Three weeks of seeing the most beautiful and amazing mountains, rich of tasty tea and rice cultures (to say it the Chinese way) alongside the highest hills of trash I have ever seen.
Three weeks of glimpsing at Chinese pleasurably caressing their naked belly prooving at once the quality of Chinese food (I must say that I am speechless although I do not admit it in public) as well as the tolerance for rather well nurtured body indexes.
Ok, it might just be the heat.

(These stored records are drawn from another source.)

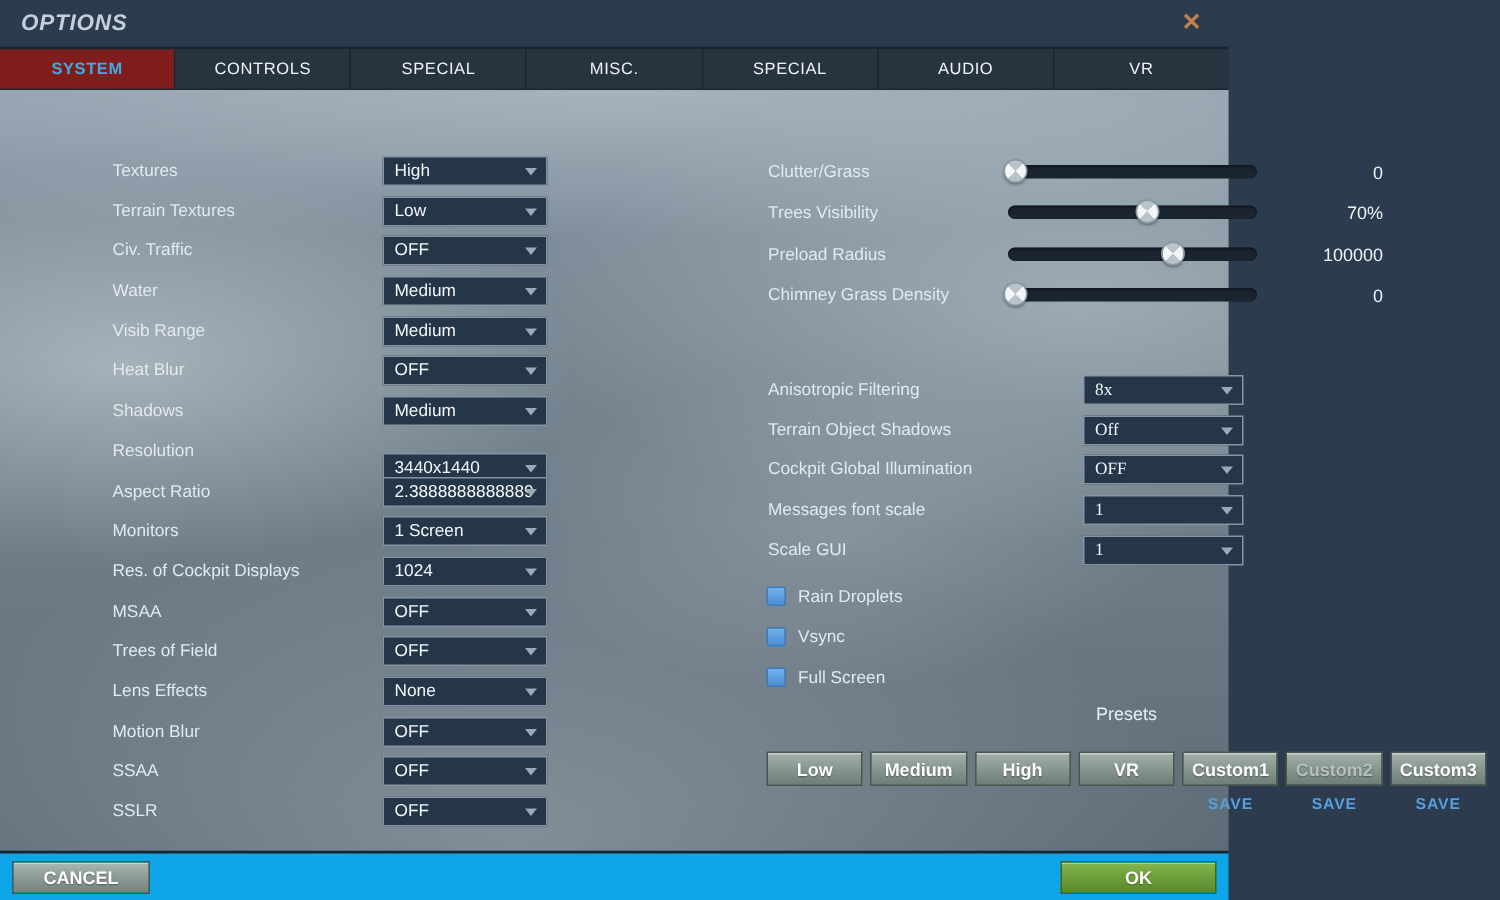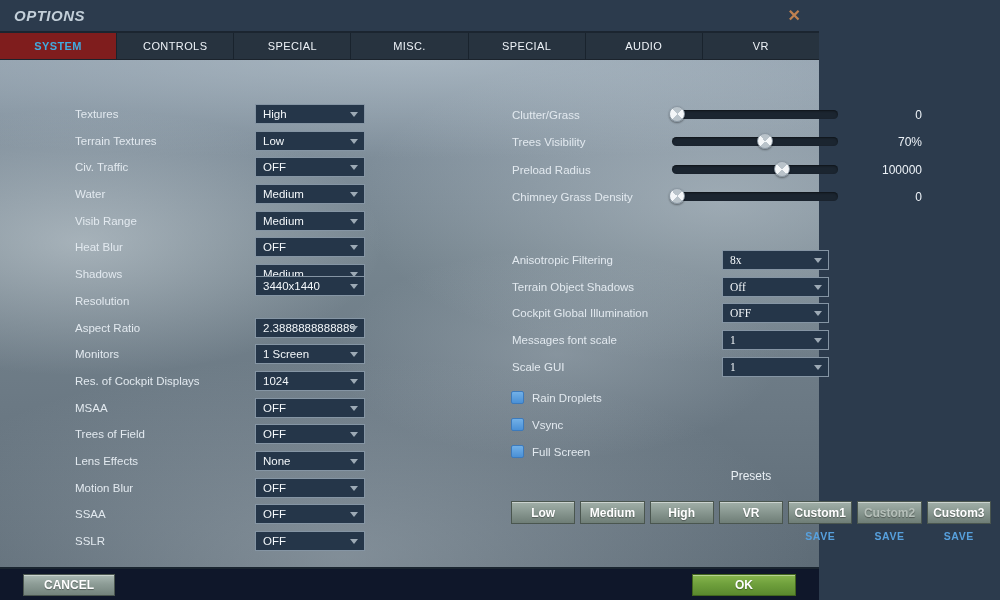--- a/index.html
+++ b/index.html
@@ -162,7 +162,7 @@
     <div class="row" style="left:75px;top:231px">
         <span class="lbl">Resolution</span>
       </div>
-    <div class="dd dd-l" style="top:216px">
+    <div class="dd dd-l" style="top:242px">
         <span class="ddval">3440x1440</span>
         <span class="arrow"></span>
       </div>

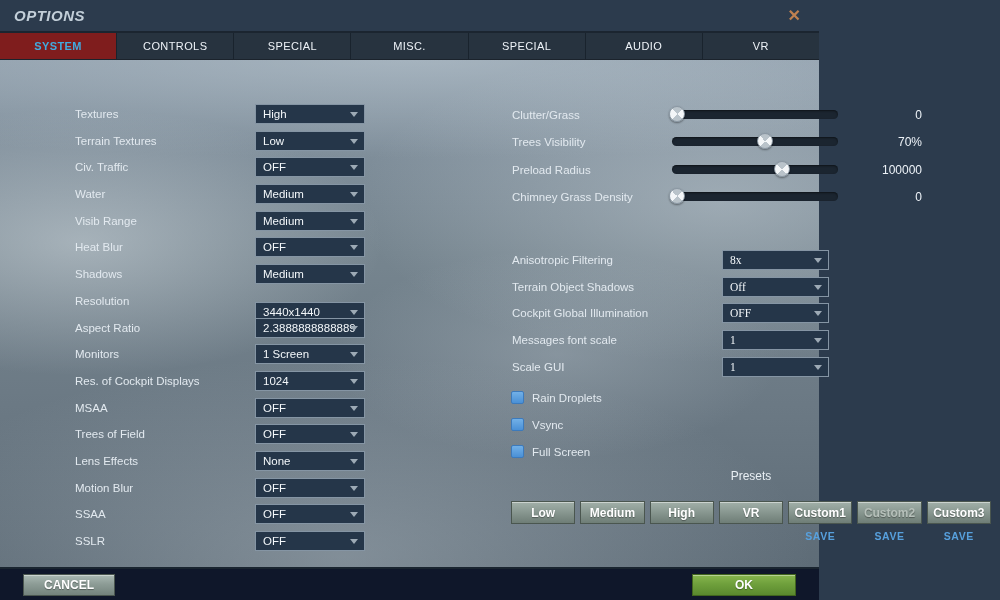--- a/index.html
+++ b/index.html
@@ -73,8 +73,8 @@
   .save { color:#57a0dd; font-size:10.5px; font-weight:bold; letter-spacing:.6px; cursor:pointer; }
 
   
-  .footer { height:33px; flex:0 0 auto; background:#0f172a; border-top:2px solid #1a2530;
-            display:flex; align-items:center; justify-content:space-between; padding:0 23px; }
+  .footer { height:33px; flex:0 0 auto; background:#0ea5e9; border-top:2px solid #1a2530;
+            display:flex; align-items:center; justify-content:space-between; padding:0 8px; }
   .btn { height:22px; min-width:92px; padding:0 18px; display:flex; align-items:center; justify-content:center;
          font-size:12px; font-weight:bold; color:#fff; text-shadow:0 1px 1px rgba(0,0,0,.35); cursor:pointer;
          box-shadow:inset 0 1px 0 rgba(255,255,255,.4); }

The almost three weeks persisting temperatures from 30 to 40 degrees C are not bearable unless you take off your shirt or you take a huge break around noon, allowing your stomach to digest what is yet so delicious yet too much when it is too hot to even think about having a hot meal for lunch.
Three weeks of bike riding of which I did but a few days due to the fact that I enjoyed some wonderful days at the home of my new Chinese friend, that we decided to take the time to discover a little bit the places we were going to and not to be hilarously stupid by riding the bike all day long during pouring Asian rain.
Therefore three weeks of loneliness of which not a single day had been lonely so far, as I meet yet another and still another Chinese inviting me to follow them.
Three weeks of indescribable hospitality, ranging from spontanous help at the train station to invitation of all kinds - and it is quite hard to refuse an invitation of a Chinese. But the past three weeks also proved that the Chinese are debating on a regular basis who has the right to pay how much. . .
Instead of having the feeling to have come closer to the country I feel somewhat further away. Three weeks of discussing Mao Zedong's and other Chinese poems, the good or bad of Hitlers ideas bring me once again back to Socrates: the only thing I know is that I know nothing. . .
Who and where are we know? Who are we to judge other people's life/political ideology? Where are we going tomorrow?
I will definetly be going to the Vietnamese consulate in Nanning tomorrow not knowing what expects me there - no information on the internet, appearantly too dangerous the site. . .
Three weeks of bike and train rides, wonderful landscape and air pollution, enjoying delicous food and overfeeding, three weeks of heat and rain, three weeks of language efforts with successes but helas yet more disappointements.
What is coming next? Who knows, but I am very, very anxious to disover it.